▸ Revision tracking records

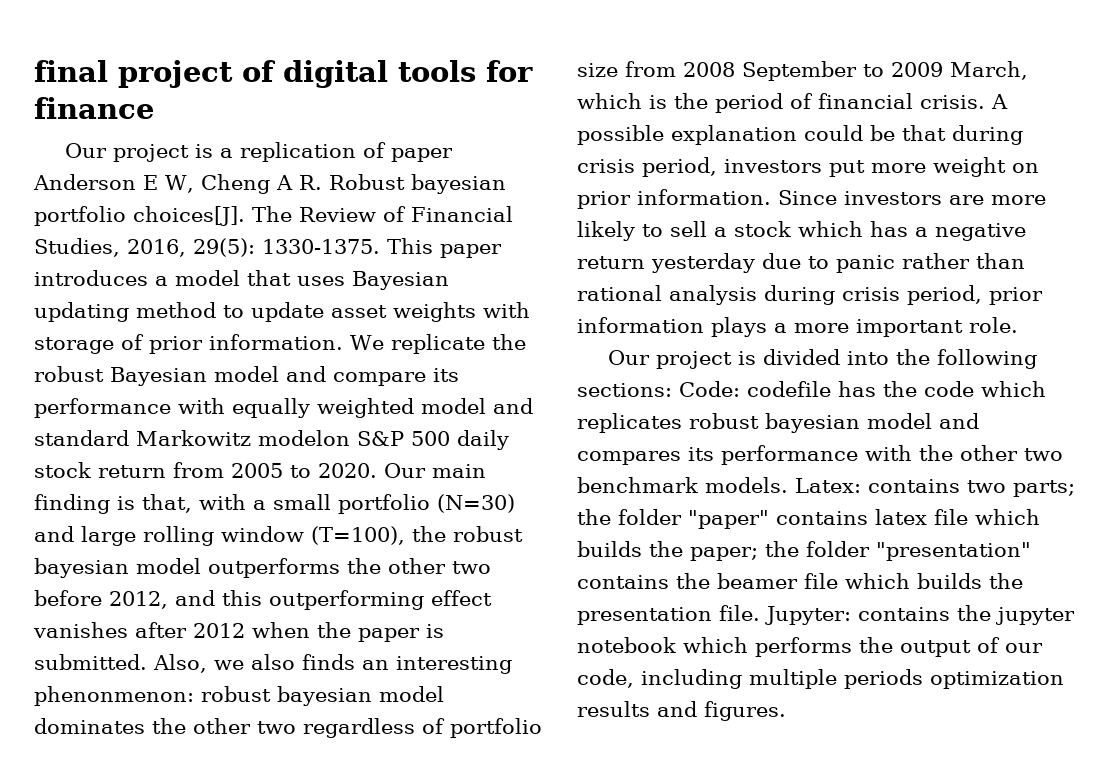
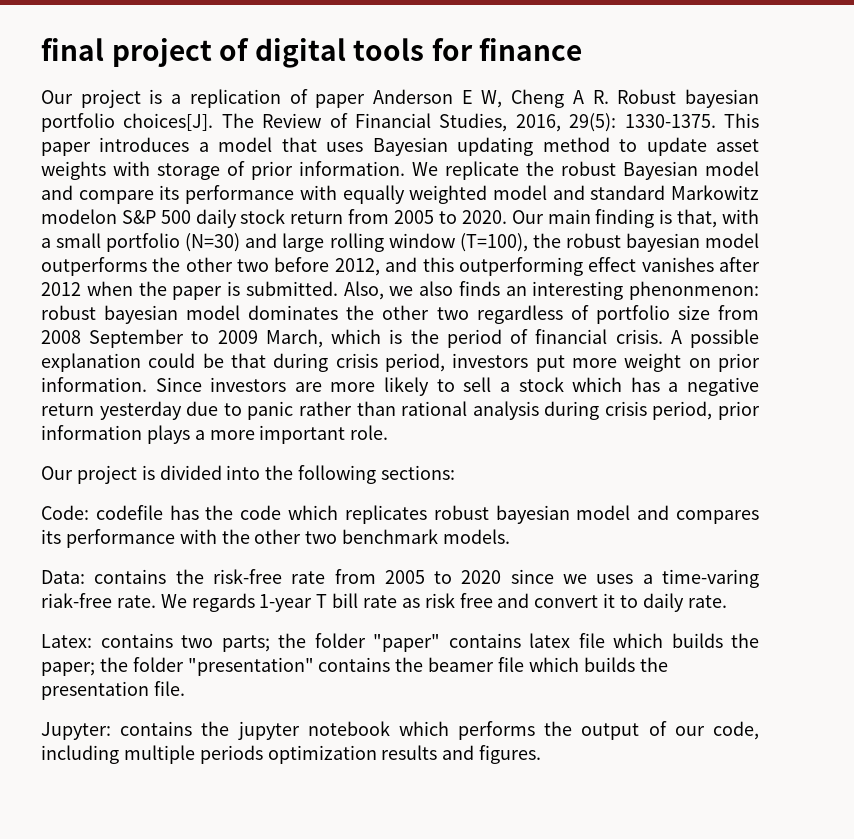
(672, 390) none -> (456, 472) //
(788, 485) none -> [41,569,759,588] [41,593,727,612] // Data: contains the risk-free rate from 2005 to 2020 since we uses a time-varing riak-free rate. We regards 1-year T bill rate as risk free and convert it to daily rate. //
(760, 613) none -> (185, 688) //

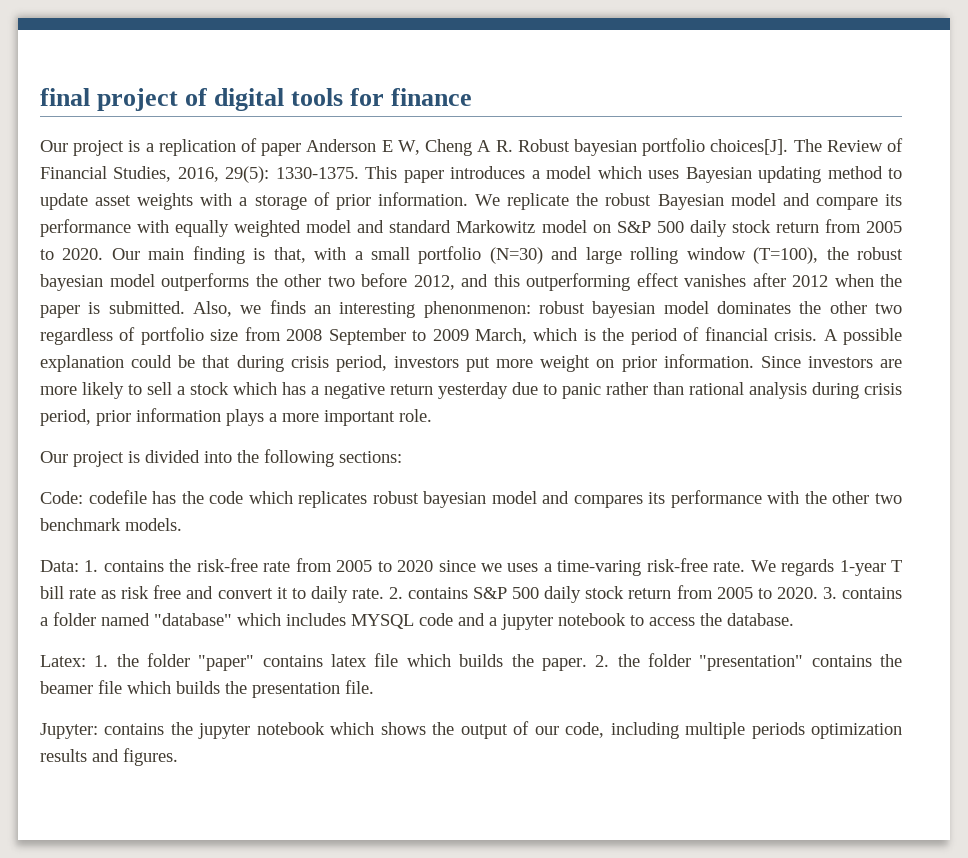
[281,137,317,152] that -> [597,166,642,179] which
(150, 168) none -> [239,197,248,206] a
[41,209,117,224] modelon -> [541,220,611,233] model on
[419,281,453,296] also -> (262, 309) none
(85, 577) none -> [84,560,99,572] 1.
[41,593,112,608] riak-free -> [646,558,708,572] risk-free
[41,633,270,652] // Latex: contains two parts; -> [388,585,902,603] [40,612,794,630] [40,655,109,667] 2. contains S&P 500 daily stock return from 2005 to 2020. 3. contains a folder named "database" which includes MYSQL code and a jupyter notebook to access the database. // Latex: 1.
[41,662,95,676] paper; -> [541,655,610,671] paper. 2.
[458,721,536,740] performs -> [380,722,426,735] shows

▸ Problem to work on
Which lines run from the one holding "[41,633,270,652] // Latex: contains" through the end of the data? Write them out exactly, ends included, and add nothing.

▸ Finished exercise
[41,633,270,652] // Latex: contains two parts; -> [388,585,902,603] [40,612,794,630] [40,655,109,667] 2. contains S&P 500 daily stock return from 2005 to 2020. 3. contains a folder named "database" which includes MYSQL code and a jupyter notebook to access the database. // Latex: 1.
[41,662,95,676] paper; -> [541,655,610,671] paper. 2.
[458,721,536,740] performs -> [380,722,426,735] shows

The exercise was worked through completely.